Exercise:
Word for word, repeat each record that follows.

Study material Start Marker

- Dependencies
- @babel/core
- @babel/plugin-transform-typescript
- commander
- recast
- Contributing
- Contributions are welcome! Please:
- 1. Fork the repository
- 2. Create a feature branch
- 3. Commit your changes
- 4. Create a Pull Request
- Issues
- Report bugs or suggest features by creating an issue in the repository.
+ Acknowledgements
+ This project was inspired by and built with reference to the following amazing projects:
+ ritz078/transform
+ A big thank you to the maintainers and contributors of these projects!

Study material End Marker

Written answer:
- Dependencies
- @babel/core
- @babel/plugin-transform-typescript
- commander
- recast
- Contributing
- Contributions are welcome! Please:
- 1. Fork the repository
- 2. Create a feature branch
- 3. Commit your changes
- 4. Create a Pull Request
- Issues
- Report bugs or suggest features by creating an issue in the repository.
+ Acknowledgements
+ This project was inspired by and built with reference to the following amazing projects:
+ ritz078/transform
+ A big thank you to the maintainers and contributors of these projects!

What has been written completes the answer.